> [Exercise brief] Look through the entries below and extract exactly the lines from the one containing "order number: PO038262 -> PO038562" through the one containing "total: 6491.25 -> 6692.25", ends included.

Stored data entries

'''

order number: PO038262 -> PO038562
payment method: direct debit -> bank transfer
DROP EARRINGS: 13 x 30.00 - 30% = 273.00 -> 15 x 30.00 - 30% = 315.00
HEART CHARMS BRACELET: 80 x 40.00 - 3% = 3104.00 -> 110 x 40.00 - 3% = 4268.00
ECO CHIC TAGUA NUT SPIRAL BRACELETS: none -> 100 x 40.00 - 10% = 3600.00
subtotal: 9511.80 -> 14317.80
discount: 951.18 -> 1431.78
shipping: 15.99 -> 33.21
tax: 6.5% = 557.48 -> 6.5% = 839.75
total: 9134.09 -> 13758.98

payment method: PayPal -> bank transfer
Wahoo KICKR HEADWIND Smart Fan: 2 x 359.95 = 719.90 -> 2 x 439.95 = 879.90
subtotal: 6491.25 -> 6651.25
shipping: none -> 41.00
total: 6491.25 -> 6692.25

'''
'''

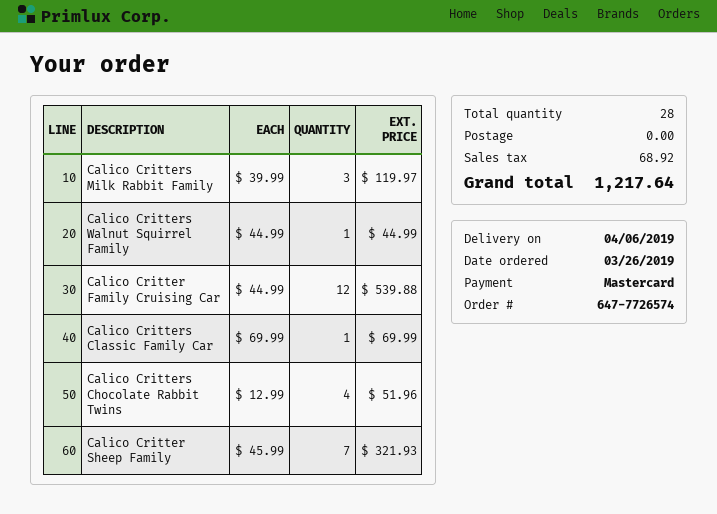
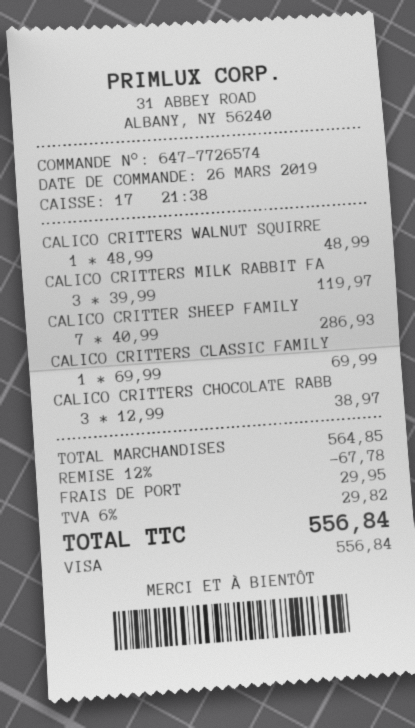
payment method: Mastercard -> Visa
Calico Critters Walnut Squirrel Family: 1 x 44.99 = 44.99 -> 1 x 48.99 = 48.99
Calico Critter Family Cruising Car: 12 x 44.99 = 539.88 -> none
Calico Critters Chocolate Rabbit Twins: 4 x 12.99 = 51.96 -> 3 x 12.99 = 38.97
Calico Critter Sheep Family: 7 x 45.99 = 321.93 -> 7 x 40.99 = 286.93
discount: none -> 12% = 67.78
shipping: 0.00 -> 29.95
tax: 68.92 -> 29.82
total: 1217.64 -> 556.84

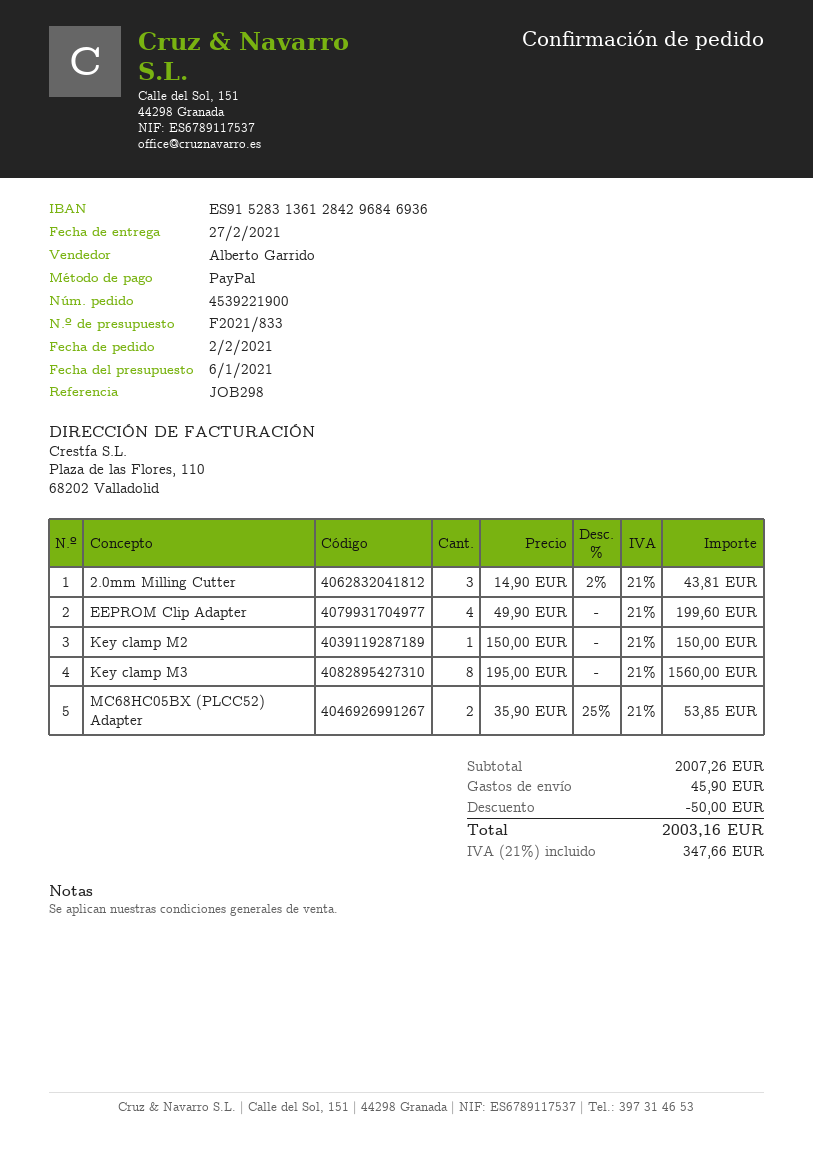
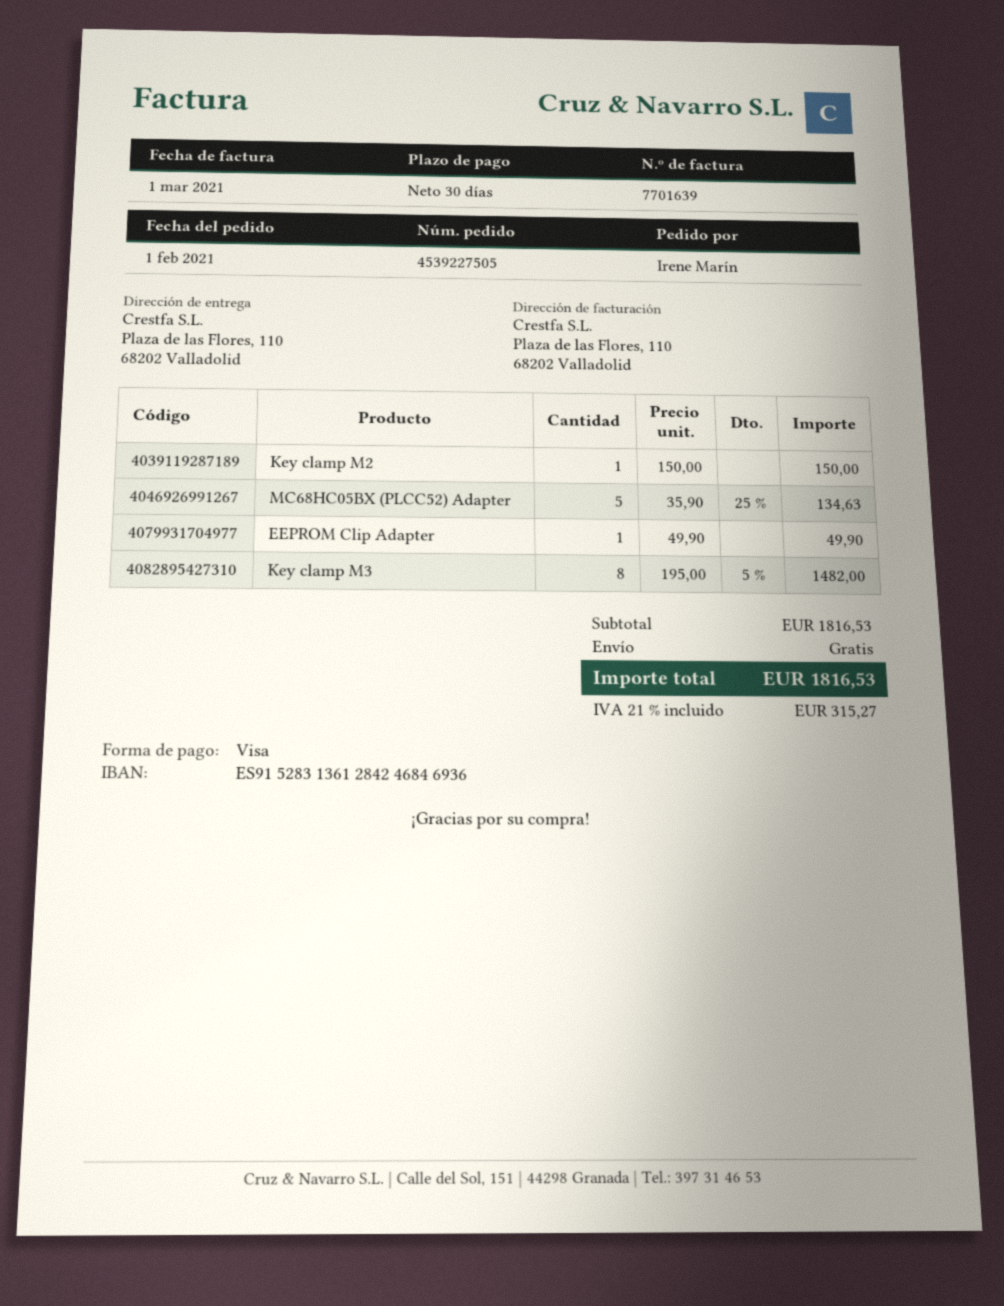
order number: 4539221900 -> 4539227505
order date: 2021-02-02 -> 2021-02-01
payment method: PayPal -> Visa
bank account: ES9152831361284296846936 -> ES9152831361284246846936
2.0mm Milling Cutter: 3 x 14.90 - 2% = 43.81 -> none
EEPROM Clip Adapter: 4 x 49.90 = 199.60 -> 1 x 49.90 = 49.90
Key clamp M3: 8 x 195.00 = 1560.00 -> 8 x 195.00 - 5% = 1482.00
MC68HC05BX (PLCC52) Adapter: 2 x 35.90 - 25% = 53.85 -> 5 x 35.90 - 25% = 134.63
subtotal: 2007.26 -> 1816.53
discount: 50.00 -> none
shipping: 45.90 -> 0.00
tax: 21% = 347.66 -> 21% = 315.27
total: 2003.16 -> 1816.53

'''
'''

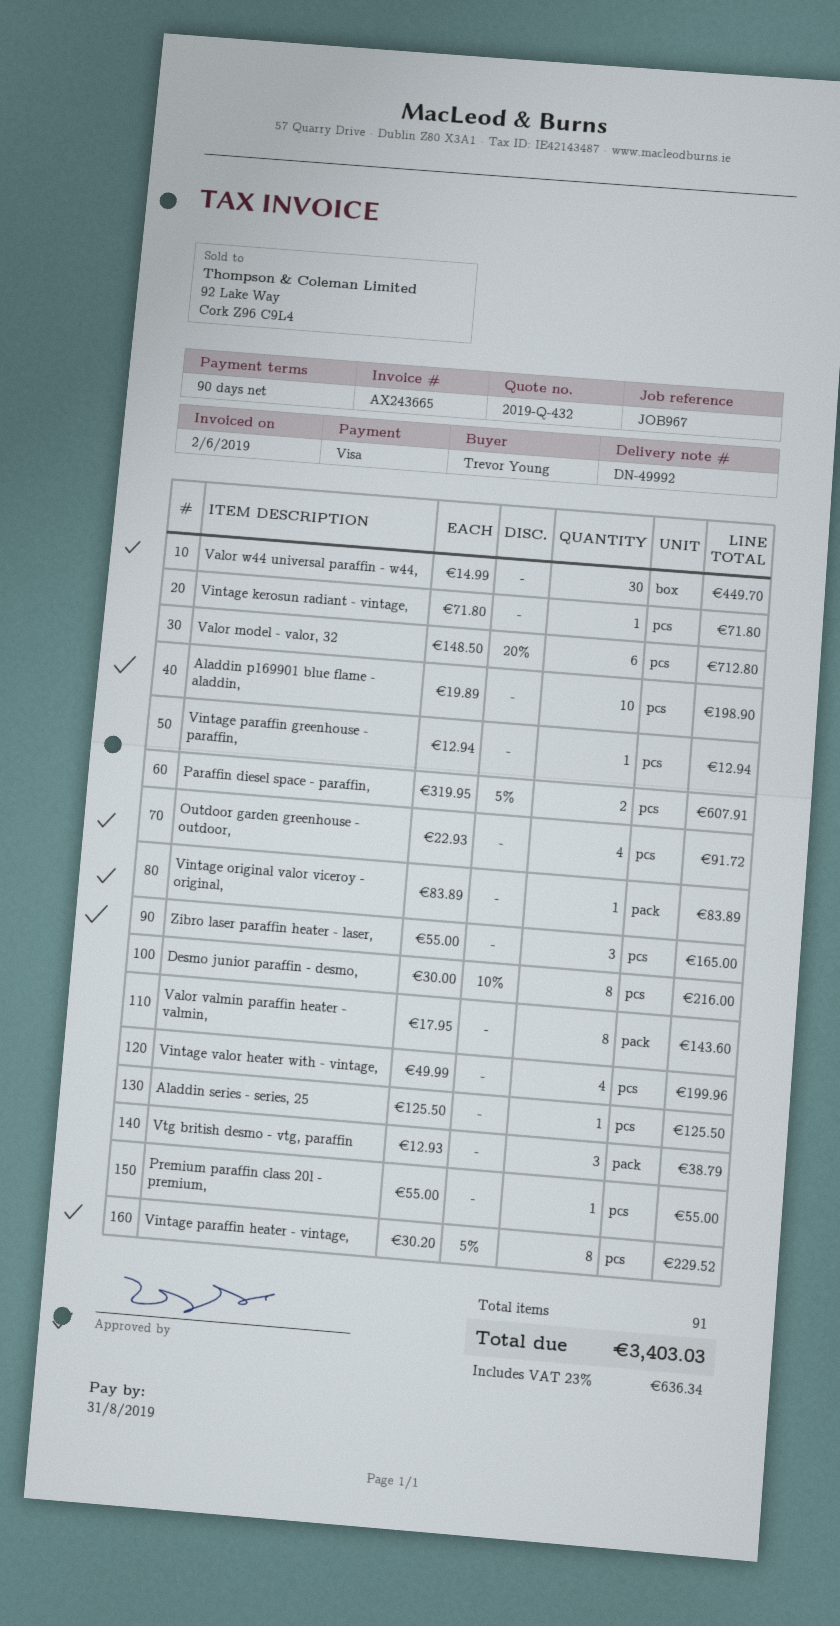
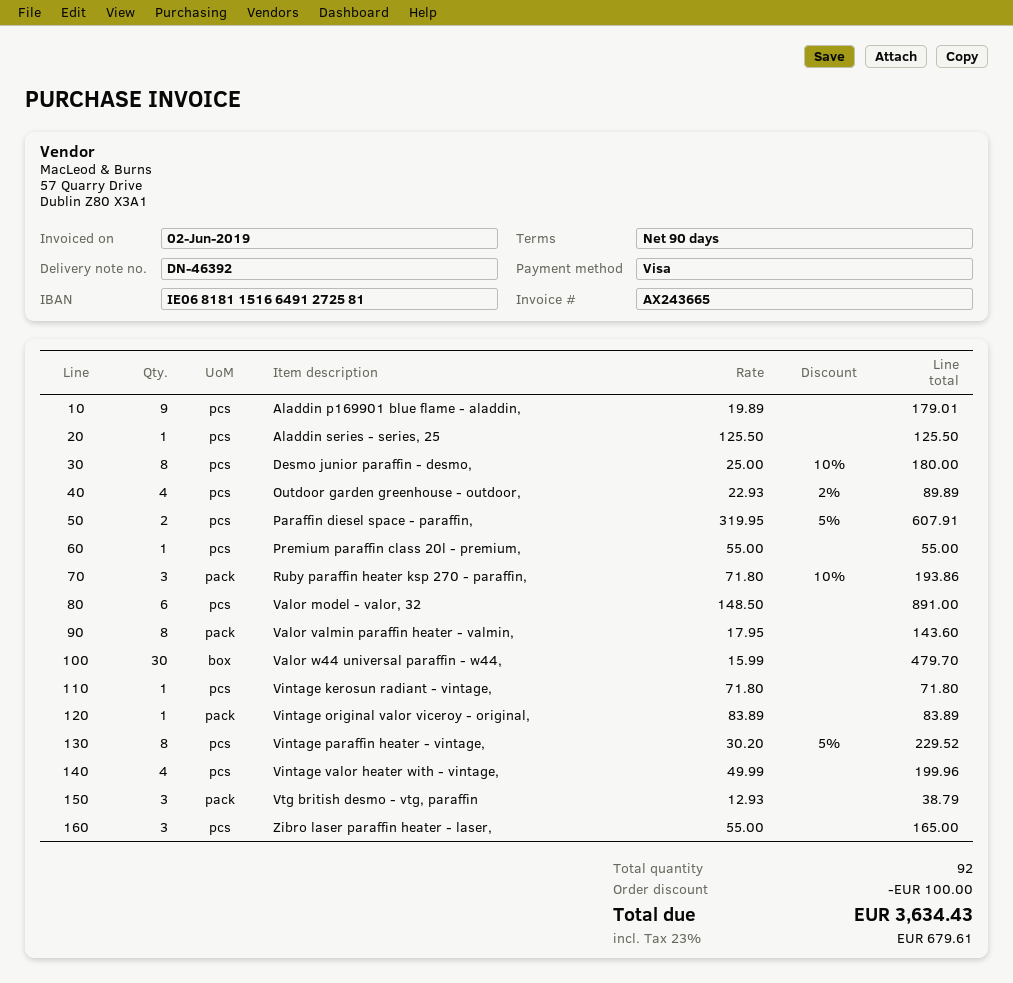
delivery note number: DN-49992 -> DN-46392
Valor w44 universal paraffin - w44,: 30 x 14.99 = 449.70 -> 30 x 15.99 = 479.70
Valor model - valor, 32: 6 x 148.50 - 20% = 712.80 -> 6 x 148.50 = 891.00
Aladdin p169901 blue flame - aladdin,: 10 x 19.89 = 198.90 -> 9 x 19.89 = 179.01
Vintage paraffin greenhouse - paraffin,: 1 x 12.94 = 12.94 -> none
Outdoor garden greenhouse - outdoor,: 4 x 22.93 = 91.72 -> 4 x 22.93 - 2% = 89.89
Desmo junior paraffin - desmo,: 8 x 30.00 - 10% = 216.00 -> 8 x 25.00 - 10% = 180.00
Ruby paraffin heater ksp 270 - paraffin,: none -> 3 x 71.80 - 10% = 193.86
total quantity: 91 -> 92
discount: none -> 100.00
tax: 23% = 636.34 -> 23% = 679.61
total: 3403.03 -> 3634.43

'''

> [Solution]
order number: PO038262 -> PO038562
payment method: direct debit -> bank transfer
DROP EARRINGS: 13 x 30.00 - 30% = 273.00 -> 15 x 30.00 - 30% = 315.00
HEART CHARMS BRACELET: 80 x 40.00 - 3% = 3104.00 -> 110 x 40.00 - 3% = 4268.00
ECO CHIC TAGUA NUT SPIRAL BRACELETS: none -> 100 x 40.00 - 10% = 3600.00
subtotal: 9511.80 -> 14317.80
discount: 951.18 -> 1431.78
shipping: 15.99 -> 33.21
tax: 6.5% = 557.48 -> 6.5% = 839.75
total: 9134.09 -> 13758.98

payment method: PayPal -> bank transfer
Wahoo KICKR HEADWIND Smart Fan: 2 x 359.95 = 719.90 -> 2 x 439.95 = 879.90
subtotal: 6491.25 -> 6651.25
shipping: none -> 41.00
total: 6491.25 -> 6692.25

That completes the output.